The lyophilized supernatants were dissolved in deionized water, filtered through 0.22 μm aqueous-phase filter membranes, and purified by high-performance liquid chromatography (HPLC, Agilent Technologies Inc., Palo Alto, CA, USA) with C18 column (5 μm 9.4 × 250 mm, Agilent Technologies Inc., Palo Alto, CA, USA). The mobile phase was composed of 0.1% (v/v) trichloroacetic acid (solvent A) and 0.1% (v/v) trichloroacetic acid with 90% (v/v) acetonitrile (solvent B). A linear gradient from 95% A/5% B to 50% A/50% B was used with a flow rate of 1 mL/min, a sample volume of 10 μL, a column temperature of 35 °C, and a detection wavelength of 280 nm. Electrospray ionization mass spectrometry (ESI-MS) was used to compare the McC variant masses with the expected masses. The relationships between the relative abundances and the mass-to-charge ratios (m/z) of the ions were determined to confirm the identities of the experimentally produced McC variants.
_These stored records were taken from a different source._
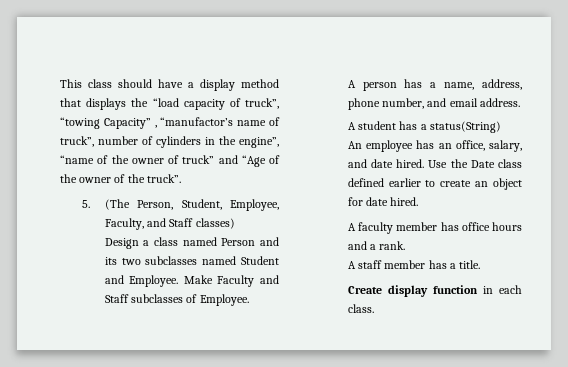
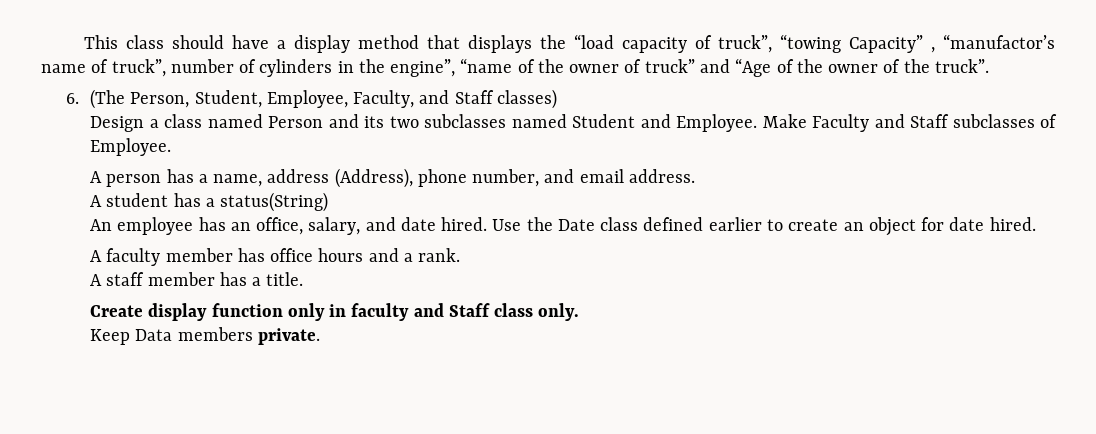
- 5. (The Person, Student, Employee, Faculty, and Staff classes)
+ 6. (The Person, Student, Employee, Faculty, and Staff classes)
- A person has a name, address, phone number, and email address.
+ A person has a name, address (Address), phone number, and email address.
- Create display function in each class.
+ Create display function only in faculty and Staff class only.
+ Keep Data members private.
4.7. Determination of Antimicrobial Activity and Minimal Inhibitory Concentrations

The fermentation supernatants and pure products were used to characterize the bacteriostatic effects of McC variants by the agar diffusion and microdilution methods. Yej⁺rimL⁻ and E. coli K88 indicator bacteria were applied. The serotype of E. coli K88 was O149:K91, K88ac, a clinically isolated strain, and provided by the College of Veterinary Medicine, China Agricultural University. The indicated bacteria were diluted to 1 × 10⁵ CFU/mL and added to plate medium cooled to 50 °C. Two hundred microliters of supernatants were added to each dish, and diffusion was performed at 4 °C for 1 h. After incubation at 37 °C for 24 h, the diameters of the inhibition zones were determined. One hundred microliters of 0.25 μg/mL chloramphenicol was used as a control. The MICs of the pure McC variants were determined by microdilution in a sterilized 96-well microplate. The McC variants were serially diluted 2 times in 96-well microplates with LB medium. The concentrations of the McC variants ranged from 0.125 to 100 µg/mL. Each well was inoculated with 10 μL of overnight bacterial culture at a concentration of 1.0 × 10⁵ CFU/mL and incubated at 37 °C for 24 h. A microplate reader was used to automatically observe changes in absorbance at 600 nm in order to monitor bacterial growth. A positive control group (including inoculated medium) and a negative control group (with medium only) were included. The MIC was determined as the lowest concentration of McC variant that inhibited bacterial growth (preventing an increase in the absorbance reading). All tests were performed in triplicate.

5. Conclusions

To summary, microcins have great potential for use as antimicrobial substitutes for antibiotics, but the sensitivity of microcins to digestive enzymes is still a problem that urgently needs to be solved. In this study, we have shown that the trypsin resistance of McC can be enhanced by site-directed mutagenesis and still keep a great antimicrobial ability. While we acknowledge that the trypsin-resistant variants described in this study exhibit lower antimicrobial activity than the original McC, the creation of these variants represents an important step forward and could find potential use in animal, food, and clinical applications.